[Image comparison data]
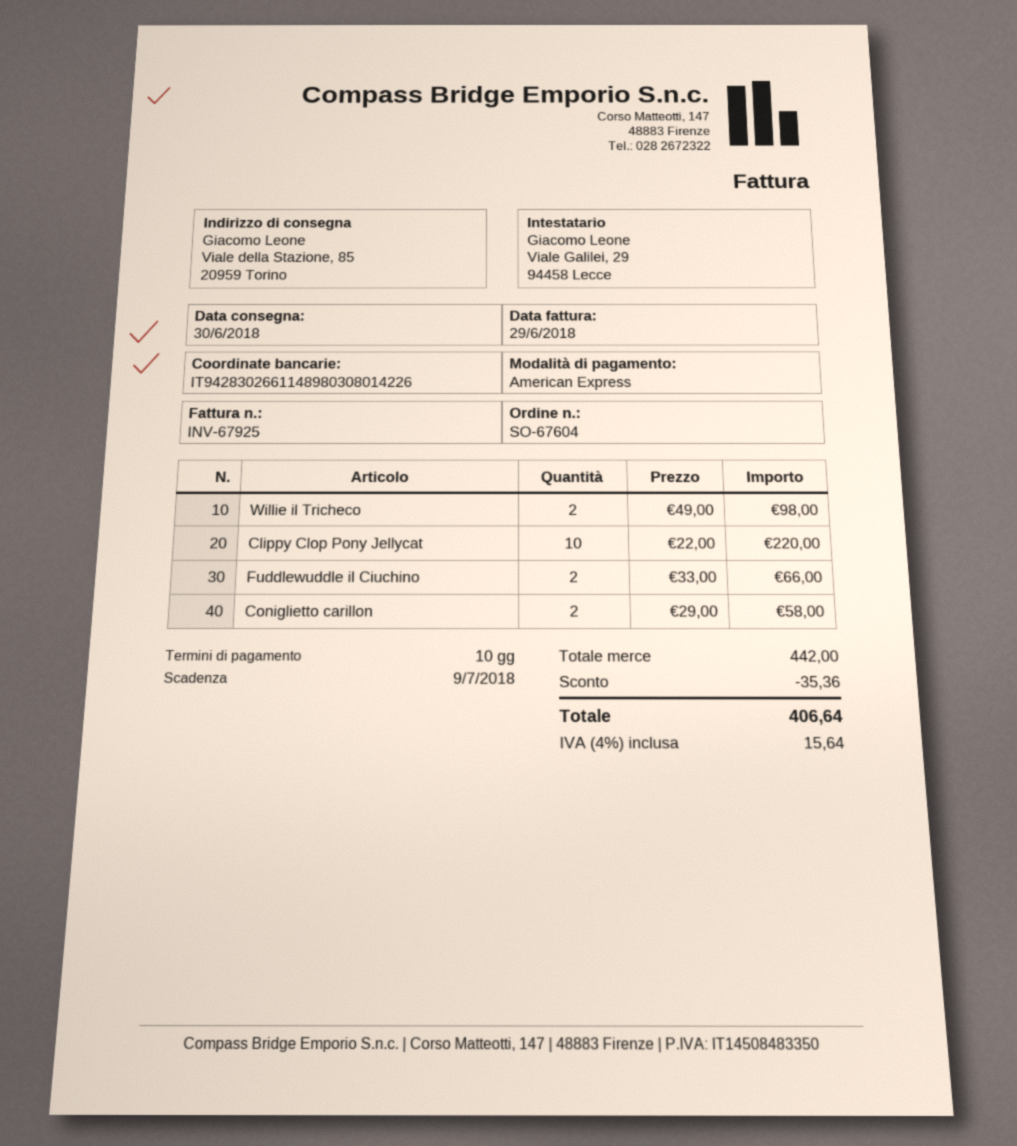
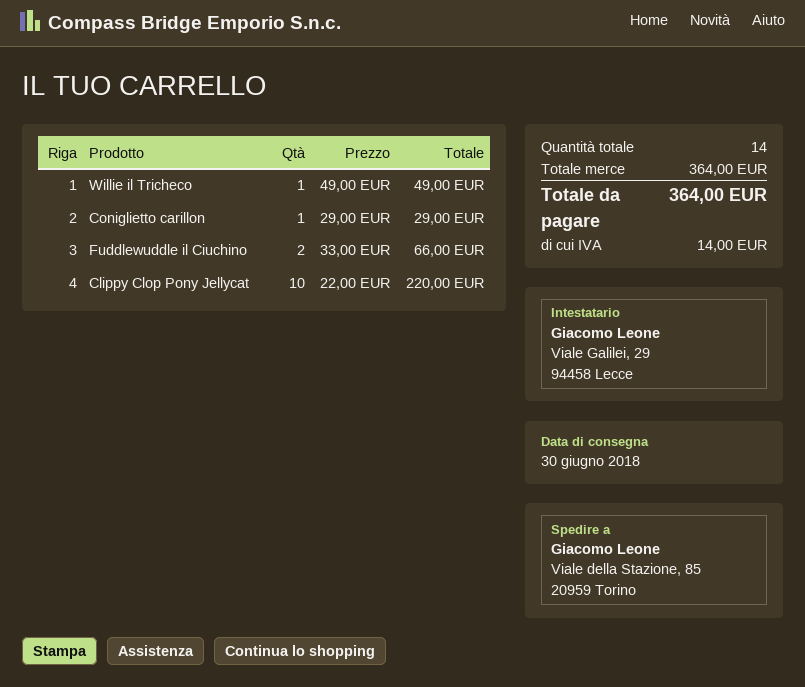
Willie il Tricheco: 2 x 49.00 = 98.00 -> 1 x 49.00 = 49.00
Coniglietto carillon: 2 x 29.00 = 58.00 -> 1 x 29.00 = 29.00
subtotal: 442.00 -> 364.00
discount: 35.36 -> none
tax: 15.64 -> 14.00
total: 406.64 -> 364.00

# WHAT IS REQUIRED:
Return the preceding entries exactly, each word as given, but leave out any picture.

# ANSWER BOX:
Willie il Tricheco: 2 x 49.00 = 98.00 -> 1 x 49.00 = 49.00
Coniglietto carillon: 2 x 29.00 = 58.00 -> 1 x 29.00 = 29.00
subtotal: 442.00 -> 364.00
discount: 35.36 -> none
tax: 15.64 -> 14.00
total: 406.64 -> 364.00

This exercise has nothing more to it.